Une dernière question serait de connaître la façon dont les PCAA ont été acquis: directement des fiducies, des promoteurs et combien de Coventree Inc. , des courtiers en valeurs mobilières, directement ou indirectement, d’autres investisseurs institutionnels, tels des sociétés d’assurances ou autres investisseurs.
Conclusion
Contrairement à l’affirmation de Henri-Paul Rousseau, la qualité intrinsèque des PCAA était mauvaise.
Les papiers commerciaux à court terme des fiducies reposaient sur des actifs à plus long terme et surtout des produits dérivés de crédit. DBRS n’évaluait pas le risque de liquidité des PCAA.
L’avertissement des agences sérieuses Moody’s et Standard & Poor’s n’a pas été écouté par la Caisse.

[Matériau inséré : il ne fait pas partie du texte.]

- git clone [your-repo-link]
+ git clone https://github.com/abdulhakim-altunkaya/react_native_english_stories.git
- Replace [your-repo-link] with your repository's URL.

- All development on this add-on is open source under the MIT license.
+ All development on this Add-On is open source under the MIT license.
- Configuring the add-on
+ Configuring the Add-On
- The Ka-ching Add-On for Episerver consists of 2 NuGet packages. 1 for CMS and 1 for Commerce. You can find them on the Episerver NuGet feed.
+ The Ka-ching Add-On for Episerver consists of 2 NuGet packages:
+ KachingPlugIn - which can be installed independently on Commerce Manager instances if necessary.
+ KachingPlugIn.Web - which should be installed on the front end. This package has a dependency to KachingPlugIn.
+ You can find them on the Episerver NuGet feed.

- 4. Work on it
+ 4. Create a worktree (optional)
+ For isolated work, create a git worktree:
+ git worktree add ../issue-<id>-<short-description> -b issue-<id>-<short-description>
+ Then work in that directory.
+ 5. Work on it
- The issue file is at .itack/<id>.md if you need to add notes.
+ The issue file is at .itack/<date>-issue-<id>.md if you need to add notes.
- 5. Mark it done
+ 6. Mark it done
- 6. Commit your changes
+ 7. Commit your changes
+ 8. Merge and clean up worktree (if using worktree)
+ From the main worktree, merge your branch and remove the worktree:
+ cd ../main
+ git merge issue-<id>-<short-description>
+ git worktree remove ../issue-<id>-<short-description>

Plusieurs milliards de dollars ont été investis dans des PCAA sans entente de liquidité.
Les ententes de liquidité conçues ou rédigées de façon négligente ont engendré la catastrophe en 2007.
Enfin, la direction de la Caisse a fait des cachettes, délibérées ou non, à son Conseil.
Pierre Goyette a été président et chef de la direction de la Banque de Laurentienne de 1984 à 1987. Il a été sous-ministre des Finances de 1972 à 1977, période au cours de laquelle il a siégé au conseil d’administration de la Caisse de dépôt.